Novak Djokovic, dari Serbia, melakukan pukulan pada pertandingan tenis semifinal turnamen ATP250 di Athena, Yunani, 7 November 2025. | Kredit Foto: AP

Novak Djokovic mengatakan pada Minggu (4 Januari 2026) bahwa ia akan mundur sepenuhnya dari Asosiasi Pemain Tenis Profesional (PTPA), kelompok advokasi yang ia dirikan bersama, dengan alasan kekhawatiran atas transparansi dan tata kelola dalam organisasi tersebut.

Djokovic, yang meluncurkan PTPA bersama Vasek Pospisil pada tahun 2020 dengan tujuan memperkuat representasi pemain dalam olahraga tersebut, mengatakan dalam sebuah postingan di X bahwa langkah terbarunya juga didorong oleh bagaimana suara dan citranya terwakili.

“Saya bangga dengan visi yang saya dan Vasek bagikan saat mendirikan PTPA, memberikan para pemain suara yang lebih kuat dan mandiri,” kata Djokovic.

“Tetapi sudah jelas bahwa nilai-nilai dan pendekatan saya tidak lagi sejalan dengan arah organisasi saat ini.”

Pemain asal Serbia ini mengatakan bahwa dia akan fokus pada tenis, keluarganya, dan berkontribusi pada olahraga tersebut dengan cara yang mencerminkan ⁠prinsip dan integritasnya.

“Saya mendoakan yang terbaik bagi para pemain dan mereka yang terlibat saat mereka bergerak maju, namun bagi saya, babak ini kini sudah tertutup,” tambahnya.

PTPA mengatakan dalam sebuah pernyataan pada Minggu malam bahwa para pemain telah membentuk badan tersebut untuk menjamin suara yang lebih kuat dan lebih transparan dalam tenis profesional dan terbuka untuk mengatasi masalah apa pun.

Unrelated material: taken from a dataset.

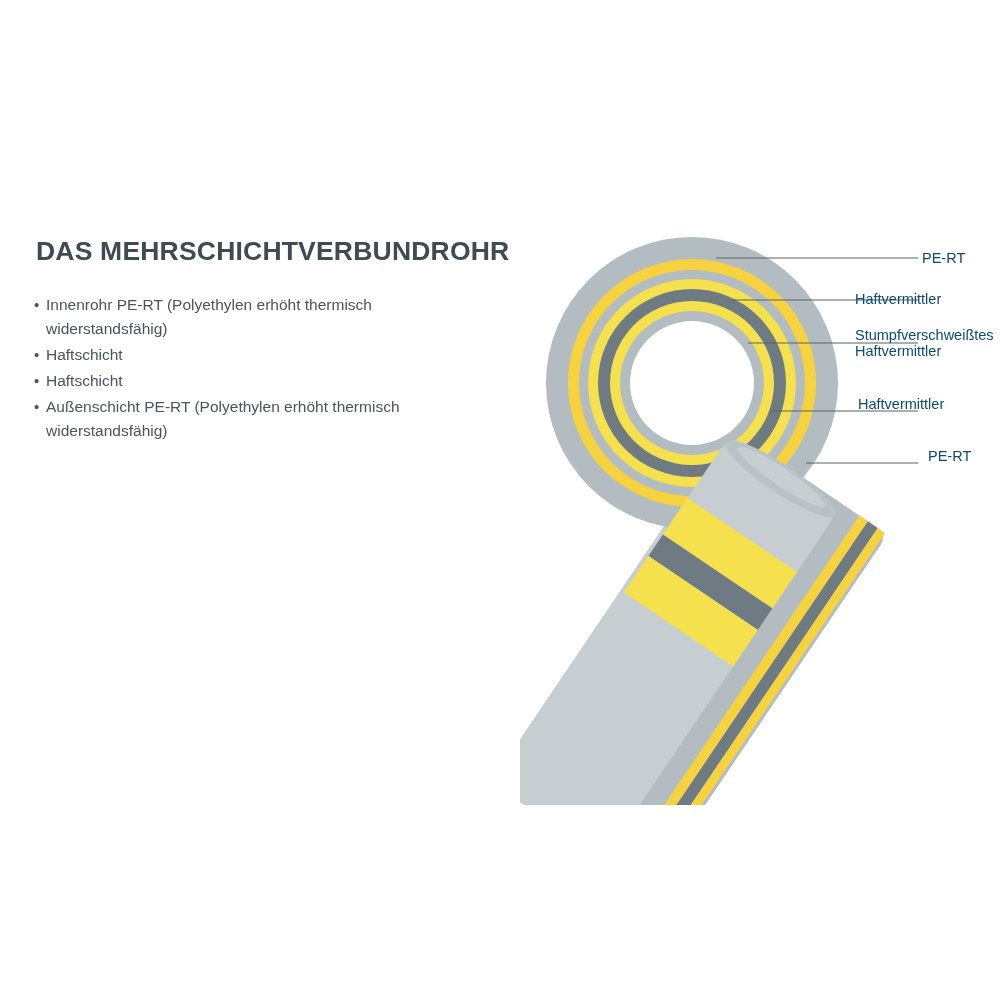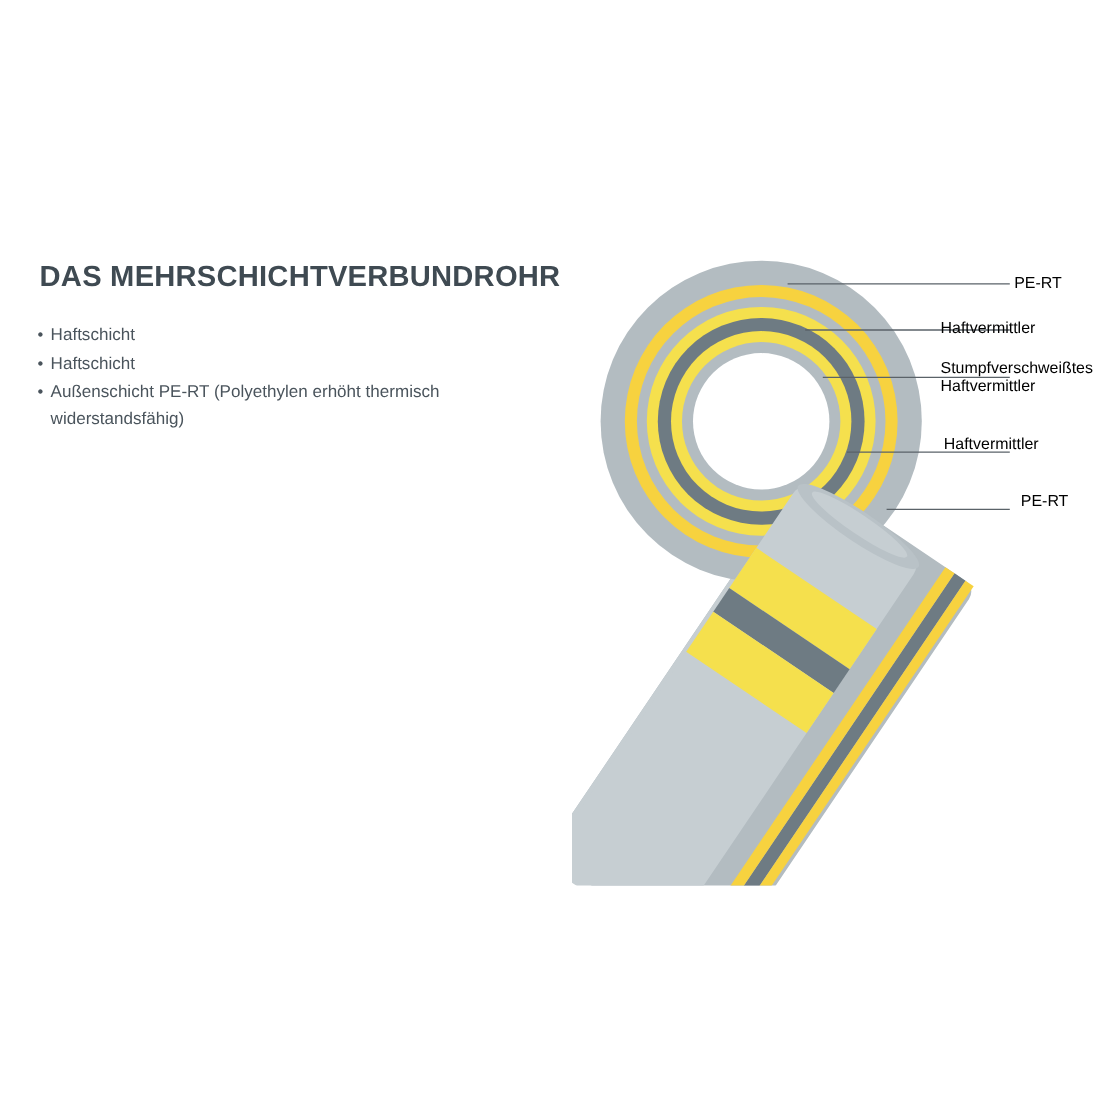"PE-RT" .callout { color: #000000 -> #0c4a6e }
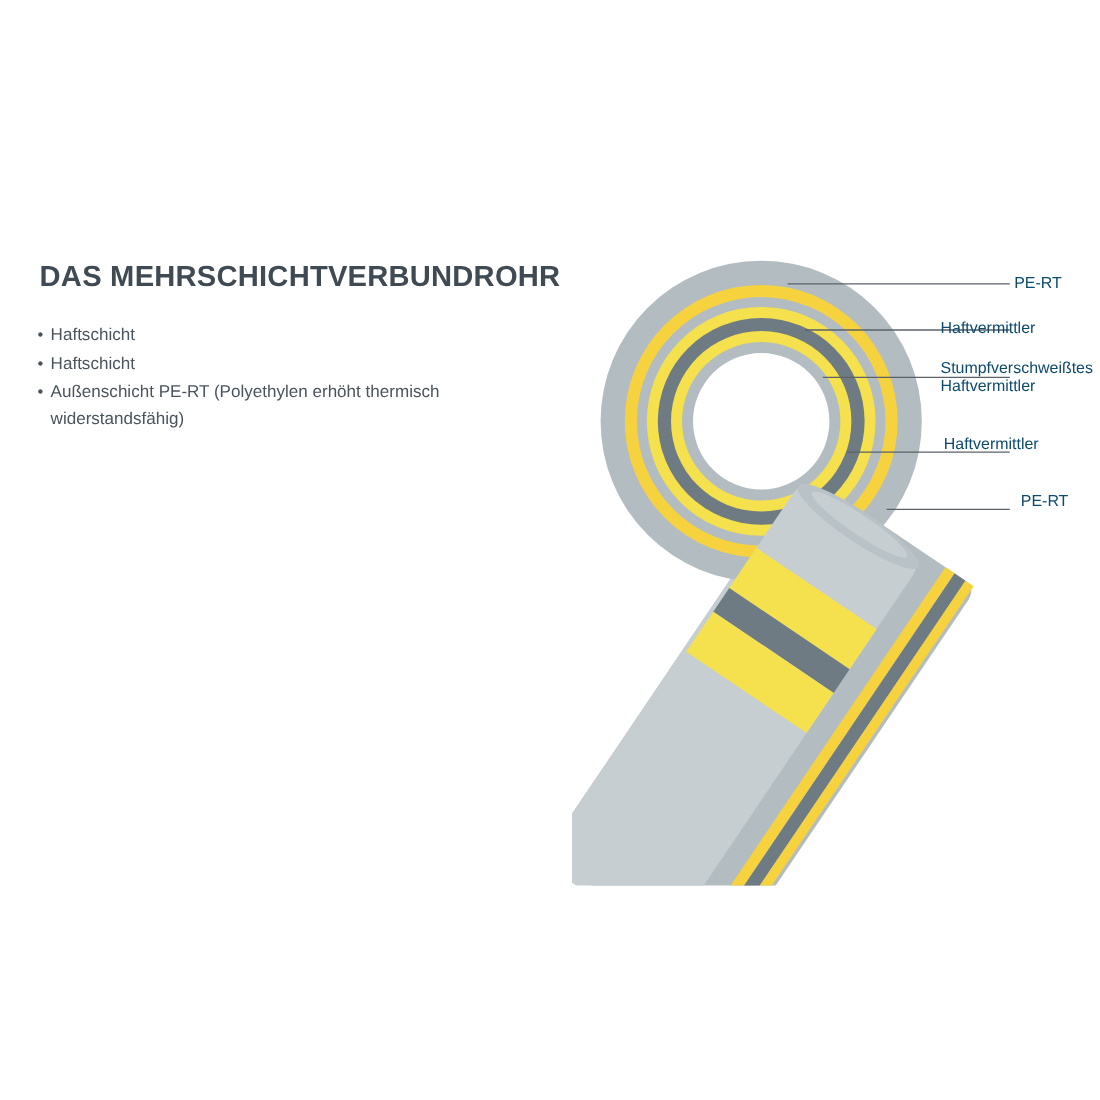"Innenrohr PE-RT (Polyethylen erhöht" li { html: none -> <li>Innenrohr PE-RT (Polyethylen erhöht thermisch widerstandsfähig)</li> }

“PTPA diatur oleh para pemain dan beroperasi dengan komunikasi terbuka, keputusan kolaboratif, dan keterlibatan reguler. Kami selalu menyambut baik kesempatan untuk mengatasi masalah dengan pemain mana pun, dan tetap bersedia untuk melakukannya,” tambahnya.

PTPA pada bulan Maret meluncurkan tindakan hukum terhadap badan-badan pengelola tenis, termasuk ATP, WTA, Federasi Tenis Internasional dan Badan Integritas Tenis Internasional, dengan menuduh mereka melakukan praktik anti-persaingan.

Penyelenggara empat acara Grand Slam ikut serta dalam kasus ini pada bulan September dalam gugatan tersebut, yang juga menuduh berbagai badan penyelenggara gagal ⁠ menjaga kesejahteraan pemain.

Djokovic, juara Grand Slam 24 kali, mengatakan saat itu bahwa dia tidak setuju dengan seluruh unsur gugatansementara ATP dan ⁠WTA menolak keras tuduhan tersebut.

PTPA mengatakan pada bulan November bahwa mereka hampir mencapai kesepakatan dengan Tennis Australia, yang bersiap untuk Australia Terbuka yang dimulai di Melbourne pada 18 Januari dan memulai musim ⁠Grand Slam yang baru.